Being competent can only happen after being attentive to Mama and focusing your energy and love on her, and only from a place of steady grounded calmness. An inattentive and anxious person will absolutely not end up acting competently in almost any situation, and most definitely not as the main (or only!) support partner for a birthing person. On the flip side, an attentive and calm person will almost always act in a competent manner because the action is a response to an accurate assessment of what’s going on and coming from a place of grounded calmness. So, “Be Competent” primarily means circling back to making sure you are being attentive and being calm. See what I did there?
Now, the deeper dive for those guys going into delivery on their own or otherwise feeling anxious by stricter-than-expected birthing policies. Look at the first 2 parts of that mantra again – Be Attentive and Be Calm. You don’t need anybody else to do anything at all for those 2, right? No matter what your birthing team looks like, even if the “team” is now just you, you can still look at being attentive to Mama as your highest priority. The same goes for the second part of being calm.

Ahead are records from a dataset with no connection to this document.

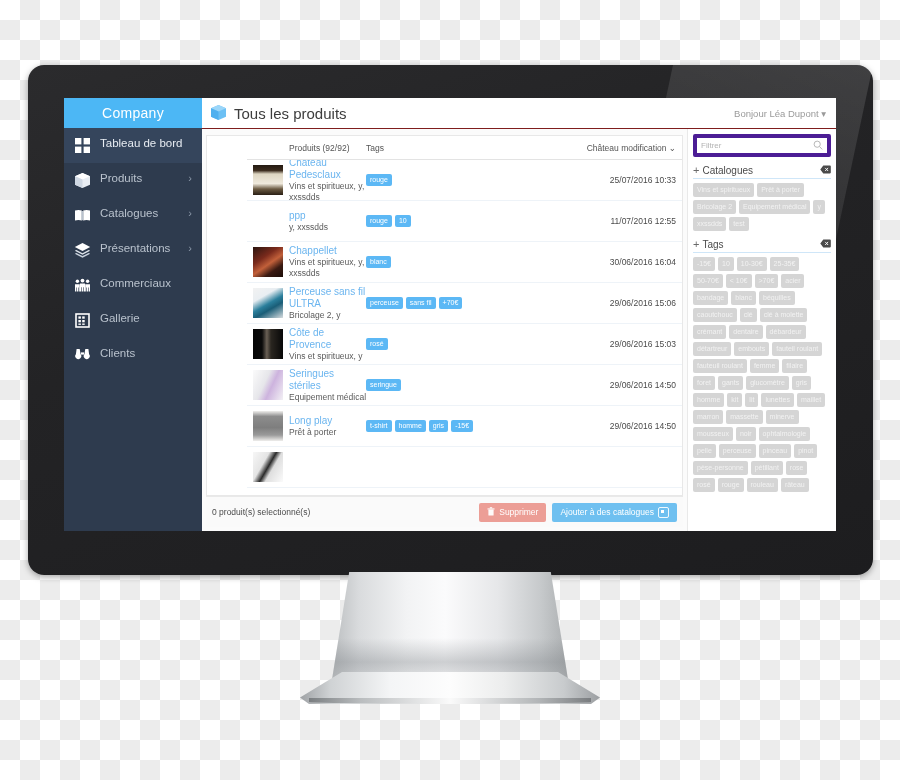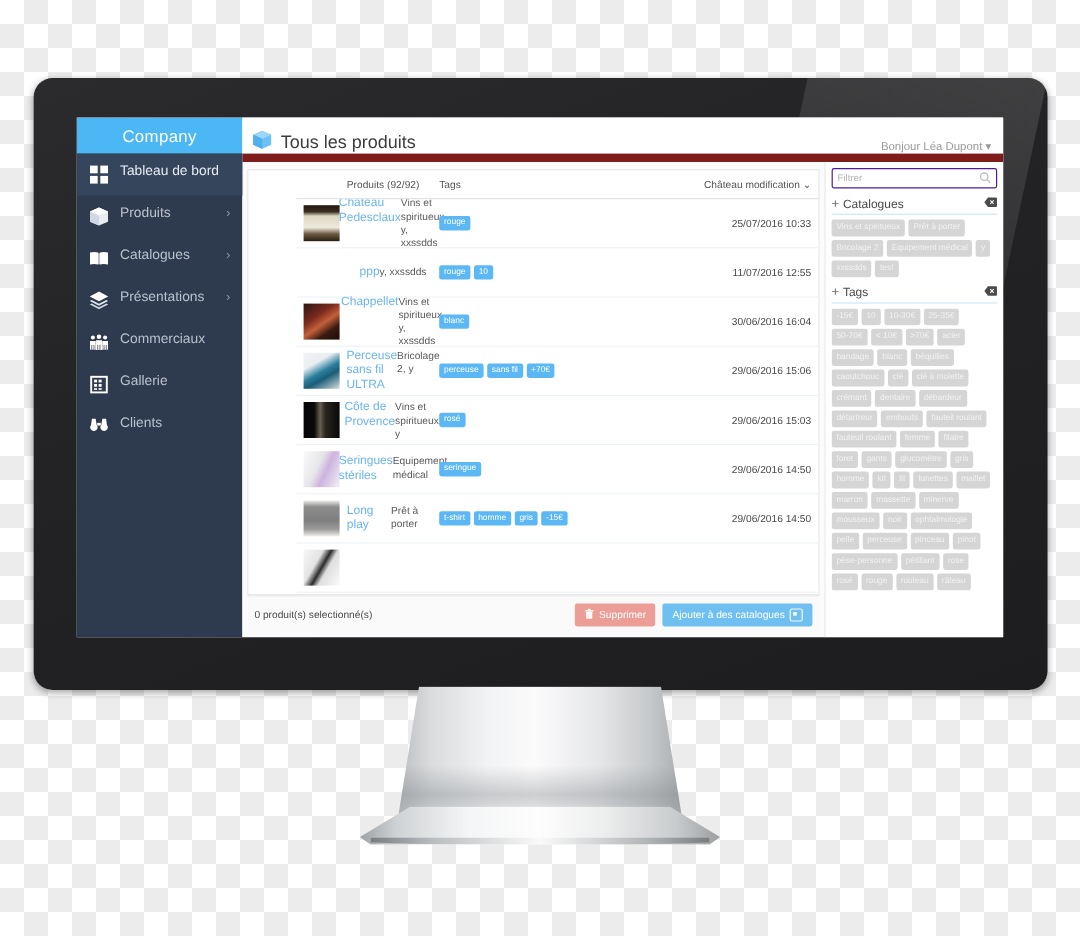--- a/index.html
+++ b/index.html
@@ -46,57 +46,57 @@
     font-size:14px;letter-spacing:.3px;}
   .nav-item{display:flex;align-items:flex-start;gap:9px;padding:9px 10px;color:#b9c2cd;position:relative;cursor:pointer;}
   .nav-item .lbl{font-size:11.5px;line-height:13px;}
   .nav-item.active{background:#35455c;color:#e7ecf2;}
   .nav-item .chev{position:absolute;right:10px;color:#8c99a9;font-size:11px;}
   .nav-ico{width:17px;height:17px;flex:0 0 17px;display:block;}
   .nav-ico svg{display:block;}
 
   
   #main{flex:1;display:flex;flex-direction:column;min-width:0;background:#fbfbfb;}
-  #topbar{height:30px;background:#fff;display:flex;align-items:flex-end;padding:0 10px 0 8px;border-bottom:7px solid #7f1d1d;}
+  #topbar{height:30px;background:#fff;display:flex;align-items:center;padding:0 10px 0 8px;border-bottom:1px solid #7f1d1d;}
   #topbar .titlewrap{display:flex;align-items:center;gap:7px;}
   #page-title{font-size:15px;color:#3c3c3c;font-weight:400;}
   #user{margin-left:auto;font-size:9.5px;color:#9a9a9a;}
 
   #content{flex:1;display:flex;min-height:0;}
   #table-area{flex:1;display:flex;flex-direction:column;min-width:0;padding:6px 4px 4px 4px;}
   #table-card{flex:1;background:#fff;border:1px solid #e8e8e8;display:flex;flex-direction:column;min-height:0;padding-left:40px;}
 
   #thead{display:flex;align-items:center;height:23px;border-bottom:1px solid #e3e3e3;color:#555;font-size:8.5px;}
   .col-prod{flex:1;padding-left:42px;}
   .col-tags{width:190px;flex:0 0 190px;}
   .col-mod{width:120px;flex:0 0 120px;text-align:right;padding-right:6px;}
 
   #rows{flex:1;overflow:hidden;}
   .row{display:flex;align-items:center;height:40px;border-bottom:1px solid #eef3f8;padding:0 0 0 6px;}
   .thumb{width:30px;height:30px;flex:0 0 30px;margin-right:6px;background-size:cover;background-position:center;}
-  .pname{display:flex;flex-direction:row;justify-content:center;flex:1;min-width:0;}
+  .pname{display:flex;flex-direction:column;justify-content:flex-end;flex:1;min-width:0;}
   .pname .t{color:#6bb5ef;font-size:10px;line-height:12px;}
   .pname .s{color:#5a5a5a;font-size:8.5px;line-height:11px;}
   .tags{width:190px;flex:0 0 190px;display:flex;flex-wrap:wrap;gap:3px;}
   .tag{background:#5cb8f5;color:#fff;font-size:7px;line-height:10px;padding:1px 4px;border-radius:2px;white-space:nowrap;}
   .mod{width:120px;flex:0 0 120px;text-align:right;padding-right:6px;font-size:8.5px;color:#4a4a4a;}
 
   #footbar{height:30px;background:#fafafa;border-top:1px solid #e9e9e9;display:flex;align-items:center;padding:0 6px;}
   #sel-count{font-size:8.5px;color:#4a4a4a;}
   .fbtn{margin-left:6px;border-radius:2px;color:#fff;font-size:8.5px;padding:4px 8px;display:flex;align-items:center;gap:4px;cursor:pointer;}
   #btn-del{background:#ec9e96;}
   #btn-add{background:#6fc0f0;}
   .fbtn .gi{font-size:8px;opacity:.95;}
   .boxglyph{display:inline-block;width:9px;height:9px;border:1px solid rgba(255,255,255,.9);border-radius:2px;position:relative;}
   .boxglyph:after{content:"";position:absolute;left:2px;top:2px;width:3px;height:3px;background:#fff;}
 
   
   #filters{width:138px;flex:0 0 138px;background:#fff;border-left:1px solid #e9e9e9;padding:5px 5px 0 5px;
     display:flex;flex-direction:column;overflow:hidden;}
-  #filter-input{height:15px;border:1px solid #4c1d95;border-radius:2px;display:flex;align-items:center;
+  #filter-input{height:15px;border:4px solid #4c1d95;border-radius:2px;display:flex;align-items:center;
     padding:0 4px;color:#b3b3b3;font-size:8px;background:#fff;}
   #filter-input .magni{margin-left:auto;}
   .sec-head{display:flex;align-items:center;margin-top:7px;padding-bottom:2px;border-bottom:1px solid #cfe6f8;}
   .sec-head .plus{color:#6a6a6a;font-size:11px;margin-right:3px;line-height:11px;}
   .sec-head .ttl{color:#4a4a4a;font-size:10px;}
   .sec-head .clr{margin-left:auto;}
   .chipwrap{display:flex;flex-wrap:wrap;gap:3px;margin-top:4px;}
   .chip{background:#d5d5d5;color:#f2f2f2;font-size:7px;line-height:10px;padding:2px 4px;border-radius:2px;white-space:nowrap;cursor:pointer;}
   #tagwrap{overflow:hidden;}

Assuming you have some professional assistance, whether it be a midwife at your home birth or an OB and 4 L&D nurses at the hospital or something in between, you’ll have at least one highly trained birth professional overseeing the childbirth. This leaves you free to focus all your love and attentive care on Mama, and doing so from a place of deep rooted calmness magnifies your positive impact by a factor of 10x. The last part of being competent will come naturally with guidance from your birth professional, from Mama, and from your own emerging Dad powers.
Finally, almost all the Doulas I’ve worked with have shifted to offer virtual support via Zoom or Facetime or whatever to allow them to still connect with you and Mama in the delivery room when they can’t be there in person. Please take them up on this offer, and if you haven’t done so already, remember WTF’s Dad Tip #7 – Dude, Hire a Doula!
A Doula’s warm presence, wise counsel, and reassuring perspective will definitely make both your and Mama’s birthing journey a lot easier, and this is just as true when they are only present virtually as it is when they are there in person. And getting one on your team is perhaps the best way for you to set yourself up for succeeding in your embodiment of your new childbirth mantra – Be Attentive. Be Calm. Be Competent. All of those are easier to do with a Doula at your side, trust me on this one too.